Do this in two steps.
- First add the new version of the benchmark. Compare the benchmarking time of the two versions to make sure nothing outrageous has happened. Once the PR is merged, make sure it's running correctly.
- Second, remove the old version of the benchmark. Doing it in two steps ensures we have continuity of profiling coverage in the case where something goes wrong.
Compare the benchmarking time of the two versions.
When adding the new version, for perf-config.json and the N-*.patch files, use the corresponding files for the old version as a starting point.

Benchmark update policy

Background

rustc-perf is a “living benchmark suite” that is regularly changed. Some benchmarks in rustc-perf are verbatim copies of third-party crates. We periodically do a mass update of these benchmarks.
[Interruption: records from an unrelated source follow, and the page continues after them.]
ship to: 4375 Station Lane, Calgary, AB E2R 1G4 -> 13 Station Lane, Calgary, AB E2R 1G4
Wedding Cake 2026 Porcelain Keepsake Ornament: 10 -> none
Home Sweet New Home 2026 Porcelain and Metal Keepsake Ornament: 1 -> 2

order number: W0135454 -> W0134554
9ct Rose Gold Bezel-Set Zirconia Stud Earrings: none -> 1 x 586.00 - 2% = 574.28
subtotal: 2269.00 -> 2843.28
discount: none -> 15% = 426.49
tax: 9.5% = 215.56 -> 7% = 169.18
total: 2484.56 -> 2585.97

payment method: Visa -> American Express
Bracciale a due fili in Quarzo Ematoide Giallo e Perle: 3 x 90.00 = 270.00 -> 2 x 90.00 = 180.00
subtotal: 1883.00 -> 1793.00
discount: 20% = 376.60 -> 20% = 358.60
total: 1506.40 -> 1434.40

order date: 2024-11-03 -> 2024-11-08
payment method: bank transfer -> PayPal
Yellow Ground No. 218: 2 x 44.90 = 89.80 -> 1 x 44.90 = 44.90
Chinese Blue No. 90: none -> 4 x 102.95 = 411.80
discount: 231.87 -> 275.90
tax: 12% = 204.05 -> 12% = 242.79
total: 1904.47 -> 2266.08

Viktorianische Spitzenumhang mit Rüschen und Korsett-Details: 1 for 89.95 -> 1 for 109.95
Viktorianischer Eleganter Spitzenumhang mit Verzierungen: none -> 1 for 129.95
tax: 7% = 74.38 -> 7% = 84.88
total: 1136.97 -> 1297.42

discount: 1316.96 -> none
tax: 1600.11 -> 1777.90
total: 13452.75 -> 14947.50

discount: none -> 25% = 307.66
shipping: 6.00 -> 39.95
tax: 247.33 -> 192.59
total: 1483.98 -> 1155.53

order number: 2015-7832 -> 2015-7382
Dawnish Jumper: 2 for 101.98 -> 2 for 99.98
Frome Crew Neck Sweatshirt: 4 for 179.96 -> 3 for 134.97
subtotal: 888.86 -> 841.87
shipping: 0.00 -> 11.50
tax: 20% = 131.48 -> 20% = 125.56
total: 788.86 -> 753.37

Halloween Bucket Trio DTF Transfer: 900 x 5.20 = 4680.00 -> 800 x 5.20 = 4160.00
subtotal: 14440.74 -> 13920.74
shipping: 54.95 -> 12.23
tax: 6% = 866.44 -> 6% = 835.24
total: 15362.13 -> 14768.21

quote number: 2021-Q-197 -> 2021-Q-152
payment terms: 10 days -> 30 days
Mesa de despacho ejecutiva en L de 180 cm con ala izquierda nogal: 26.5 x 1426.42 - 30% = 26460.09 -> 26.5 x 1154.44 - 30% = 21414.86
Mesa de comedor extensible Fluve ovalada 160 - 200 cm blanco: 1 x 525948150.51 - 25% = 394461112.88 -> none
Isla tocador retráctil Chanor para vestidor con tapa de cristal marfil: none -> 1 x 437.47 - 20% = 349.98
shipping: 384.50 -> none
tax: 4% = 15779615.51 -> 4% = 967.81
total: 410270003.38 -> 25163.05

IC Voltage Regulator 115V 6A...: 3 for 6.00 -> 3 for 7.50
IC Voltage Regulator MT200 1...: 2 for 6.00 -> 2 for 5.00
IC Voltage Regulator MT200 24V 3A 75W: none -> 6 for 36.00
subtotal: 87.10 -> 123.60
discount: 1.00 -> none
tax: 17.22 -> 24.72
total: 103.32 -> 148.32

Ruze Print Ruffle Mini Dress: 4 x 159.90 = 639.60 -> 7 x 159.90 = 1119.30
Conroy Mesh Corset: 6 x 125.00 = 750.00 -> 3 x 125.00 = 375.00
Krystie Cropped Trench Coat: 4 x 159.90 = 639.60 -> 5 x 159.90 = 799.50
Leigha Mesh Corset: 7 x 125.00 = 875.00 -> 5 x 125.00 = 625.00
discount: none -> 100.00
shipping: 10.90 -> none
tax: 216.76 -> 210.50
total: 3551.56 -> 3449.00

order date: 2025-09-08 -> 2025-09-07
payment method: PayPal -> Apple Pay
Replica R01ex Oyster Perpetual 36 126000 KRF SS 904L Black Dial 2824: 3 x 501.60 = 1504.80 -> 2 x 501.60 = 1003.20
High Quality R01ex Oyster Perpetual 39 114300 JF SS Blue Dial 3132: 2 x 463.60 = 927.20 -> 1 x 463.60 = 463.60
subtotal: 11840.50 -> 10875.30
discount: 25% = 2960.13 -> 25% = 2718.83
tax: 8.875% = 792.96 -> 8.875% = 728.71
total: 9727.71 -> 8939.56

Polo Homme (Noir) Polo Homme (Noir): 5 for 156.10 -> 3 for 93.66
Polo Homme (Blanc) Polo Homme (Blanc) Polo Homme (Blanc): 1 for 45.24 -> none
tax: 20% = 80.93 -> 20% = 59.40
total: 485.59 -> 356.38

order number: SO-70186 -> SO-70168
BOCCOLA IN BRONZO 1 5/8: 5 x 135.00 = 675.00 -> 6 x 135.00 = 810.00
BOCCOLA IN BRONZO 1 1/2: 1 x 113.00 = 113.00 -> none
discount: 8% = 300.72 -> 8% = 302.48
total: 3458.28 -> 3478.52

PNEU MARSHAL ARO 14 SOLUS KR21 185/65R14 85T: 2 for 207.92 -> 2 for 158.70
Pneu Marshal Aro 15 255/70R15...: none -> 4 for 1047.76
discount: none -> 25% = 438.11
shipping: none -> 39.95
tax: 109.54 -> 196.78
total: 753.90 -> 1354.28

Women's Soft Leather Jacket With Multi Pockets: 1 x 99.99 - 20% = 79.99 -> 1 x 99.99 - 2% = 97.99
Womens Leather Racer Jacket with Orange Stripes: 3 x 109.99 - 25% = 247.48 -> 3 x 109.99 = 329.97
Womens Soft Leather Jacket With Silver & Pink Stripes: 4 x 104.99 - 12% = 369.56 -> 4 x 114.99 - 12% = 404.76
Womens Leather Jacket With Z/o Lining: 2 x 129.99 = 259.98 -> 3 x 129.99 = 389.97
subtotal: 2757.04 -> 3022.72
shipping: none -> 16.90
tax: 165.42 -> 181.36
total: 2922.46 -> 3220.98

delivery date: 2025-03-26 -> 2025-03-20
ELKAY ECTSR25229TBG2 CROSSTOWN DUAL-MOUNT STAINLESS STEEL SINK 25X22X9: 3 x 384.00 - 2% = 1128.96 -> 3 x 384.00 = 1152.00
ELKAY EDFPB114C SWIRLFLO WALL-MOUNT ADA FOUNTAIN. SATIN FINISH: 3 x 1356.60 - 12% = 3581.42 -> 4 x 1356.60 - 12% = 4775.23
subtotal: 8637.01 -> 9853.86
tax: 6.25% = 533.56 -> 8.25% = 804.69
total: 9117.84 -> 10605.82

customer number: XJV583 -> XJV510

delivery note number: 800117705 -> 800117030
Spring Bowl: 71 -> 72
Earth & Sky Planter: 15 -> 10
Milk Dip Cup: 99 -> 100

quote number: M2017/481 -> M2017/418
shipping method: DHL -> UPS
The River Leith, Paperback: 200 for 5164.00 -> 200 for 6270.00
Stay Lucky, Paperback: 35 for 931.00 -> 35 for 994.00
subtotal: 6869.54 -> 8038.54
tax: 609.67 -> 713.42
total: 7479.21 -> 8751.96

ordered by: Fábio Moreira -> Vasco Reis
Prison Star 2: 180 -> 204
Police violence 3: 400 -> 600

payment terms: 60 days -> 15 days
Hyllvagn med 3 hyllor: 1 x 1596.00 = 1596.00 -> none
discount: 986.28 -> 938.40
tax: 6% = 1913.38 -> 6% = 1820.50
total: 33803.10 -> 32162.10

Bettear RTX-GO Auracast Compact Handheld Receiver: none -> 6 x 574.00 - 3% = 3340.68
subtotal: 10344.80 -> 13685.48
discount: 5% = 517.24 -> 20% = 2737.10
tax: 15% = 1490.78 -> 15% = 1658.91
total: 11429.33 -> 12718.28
Benefits of this approach:

We ensure we are measuring compilation of the crates most people are using. This is most relevant for popular crates.
We get coverage of newer language features.

Costs of this approach:

It takes time and effort.
We lose some data continuity.
- But the stable set of benchmarks used for the dashboard are not affected, and they provide the greatest continuity.
If the code hasn‘t changed much, it won’t have much effect.

Update policy

The third-party crates should be updated every three years. This is a reasonable refresh period that is neither too short or too long. It happens to match the Rust edition cycle, but this is just coincidence.
All third-party crates that have had at least one new release should be updated, even if not much code has changed. This avoids having to make decisions about whether a crate has changed enough.
When doing this mass update, there may be some benchmarks that are deemed no longer interesting and removed. For example, in the 2022 update we found that the futures crate was no longer interesting because all the functionality had been split into sub-crates that rustc-perf doesn't measure. Likewise, there may be some new benchmarks that are added.
New versions should be added before old versions are removed, to ensure continuity of profiling coverage.
The ad hoc addition and removal of individual benchmarks can continue independently of this update cycle, as per the judgment of the rustc-perf maintainers.

History:

The first mass update of third-party crates occurred in March/April 2022.